═══ Input records

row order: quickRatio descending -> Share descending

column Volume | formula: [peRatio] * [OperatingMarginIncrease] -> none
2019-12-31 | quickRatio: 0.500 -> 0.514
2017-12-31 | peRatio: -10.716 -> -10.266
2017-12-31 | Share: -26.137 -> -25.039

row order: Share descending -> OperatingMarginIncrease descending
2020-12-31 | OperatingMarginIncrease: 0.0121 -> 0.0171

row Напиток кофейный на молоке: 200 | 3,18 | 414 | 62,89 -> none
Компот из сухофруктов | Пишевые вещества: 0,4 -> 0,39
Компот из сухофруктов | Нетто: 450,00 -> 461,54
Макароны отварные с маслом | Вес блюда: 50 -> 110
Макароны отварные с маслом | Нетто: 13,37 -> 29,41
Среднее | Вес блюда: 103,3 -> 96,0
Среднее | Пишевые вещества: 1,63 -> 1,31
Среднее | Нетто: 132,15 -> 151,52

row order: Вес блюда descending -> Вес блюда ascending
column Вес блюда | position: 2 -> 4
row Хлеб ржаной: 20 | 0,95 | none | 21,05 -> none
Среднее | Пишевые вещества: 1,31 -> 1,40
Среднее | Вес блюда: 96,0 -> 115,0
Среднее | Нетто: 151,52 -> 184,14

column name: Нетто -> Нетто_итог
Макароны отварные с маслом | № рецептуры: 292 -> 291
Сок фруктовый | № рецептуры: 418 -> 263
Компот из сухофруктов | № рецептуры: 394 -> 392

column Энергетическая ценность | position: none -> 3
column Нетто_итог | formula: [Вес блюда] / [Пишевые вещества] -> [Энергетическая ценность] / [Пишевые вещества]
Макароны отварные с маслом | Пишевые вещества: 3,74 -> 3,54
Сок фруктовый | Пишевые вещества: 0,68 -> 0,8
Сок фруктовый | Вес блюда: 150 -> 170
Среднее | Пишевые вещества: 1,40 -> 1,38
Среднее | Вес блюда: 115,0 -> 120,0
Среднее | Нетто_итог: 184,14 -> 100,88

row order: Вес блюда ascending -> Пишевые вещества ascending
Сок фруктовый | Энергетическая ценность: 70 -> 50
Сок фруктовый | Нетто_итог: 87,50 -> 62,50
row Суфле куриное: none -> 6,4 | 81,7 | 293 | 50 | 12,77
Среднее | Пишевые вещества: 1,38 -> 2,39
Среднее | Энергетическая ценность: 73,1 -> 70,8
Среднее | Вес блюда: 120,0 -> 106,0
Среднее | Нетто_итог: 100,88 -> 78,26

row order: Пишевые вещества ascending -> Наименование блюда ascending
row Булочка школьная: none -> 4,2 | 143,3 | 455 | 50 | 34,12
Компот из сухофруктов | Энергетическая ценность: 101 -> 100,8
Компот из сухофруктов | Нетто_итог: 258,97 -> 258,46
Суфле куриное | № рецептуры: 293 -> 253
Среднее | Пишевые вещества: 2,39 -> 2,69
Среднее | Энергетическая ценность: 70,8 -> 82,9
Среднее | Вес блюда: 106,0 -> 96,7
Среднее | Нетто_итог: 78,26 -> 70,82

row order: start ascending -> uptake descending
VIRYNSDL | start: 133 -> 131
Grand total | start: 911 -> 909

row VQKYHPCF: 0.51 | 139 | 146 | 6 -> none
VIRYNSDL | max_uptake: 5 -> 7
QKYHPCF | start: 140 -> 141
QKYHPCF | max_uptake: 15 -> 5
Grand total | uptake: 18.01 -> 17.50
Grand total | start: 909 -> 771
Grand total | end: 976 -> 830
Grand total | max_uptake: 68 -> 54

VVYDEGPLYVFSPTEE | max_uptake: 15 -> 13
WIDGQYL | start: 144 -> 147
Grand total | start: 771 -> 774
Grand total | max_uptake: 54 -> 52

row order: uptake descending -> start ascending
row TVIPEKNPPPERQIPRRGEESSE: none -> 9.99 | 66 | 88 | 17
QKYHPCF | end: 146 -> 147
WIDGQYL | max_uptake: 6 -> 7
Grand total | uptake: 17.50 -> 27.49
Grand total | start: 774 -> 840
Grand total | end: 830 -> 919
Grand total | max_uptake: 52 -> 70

══════

Task instructions
All that is needed is the opening run of the data, given again exactly: please include every line from the first through the line with "column Энергетическая ценность", both ends kept.

Problem solution
row order: quickRatio descending -> Share descending

column Volume | formula: [peRatio] * [OperatingMarginIncrease] -> none
2019-12-31 | quickRatio: 0.500 -> 0.514
2017-12-31 | peRatio: -10.716 -> -10.266
2017-12-31 | Share: -26.137 -> -25.039

row order: Share descending -> OperatingMarginIncrease descending
2020-12-31 | OperatingMarginIncrease: 0.0121 -> 0.0171

row Напиток кофейный на молоке: 200 | 3,18 | 414 | 62,89 -> none
Компот из сухофруктов | Пишевые вещества: 0,4 -> 0,39
Компот из сухофруктов | Нетто: 450,00 -> 461,54
Макароны отварные с маслом | Вес блюда: 50 -> 110
Макароны отварные с маслом | Нетто: 13,37 -> 29,41
Среднее | Вес блюда: 103,3 -> 96,0
Среднее | Пишевые вещества: 1,63 -> 1,31
Среднее | Нетто: 132,15 -> 151,52

row order: Вес блюда descending -> Вес блюда ascending
column Вес блюда | position: 2 -> 4
row Хлеб ржаной: 20 | 0,95 | none | 21,05 -> none
Среднее | Пишевые вещества: 1,31 -> 1,40
Среднее | Вес блюда: 96,0 -> 115,0
Среднее | Нетто: 151,52 -> 184,14

column name: Нетто -> Нетто_итог
Макароны отварные с маслом | № рецептуры: 292 -> 291
Сок фруктовый | № рецептуры: 418 -> 263
Компот из сухофруктов | № рецептуры: 394 -> 392

column Энергетическая ценность | position: none -> 3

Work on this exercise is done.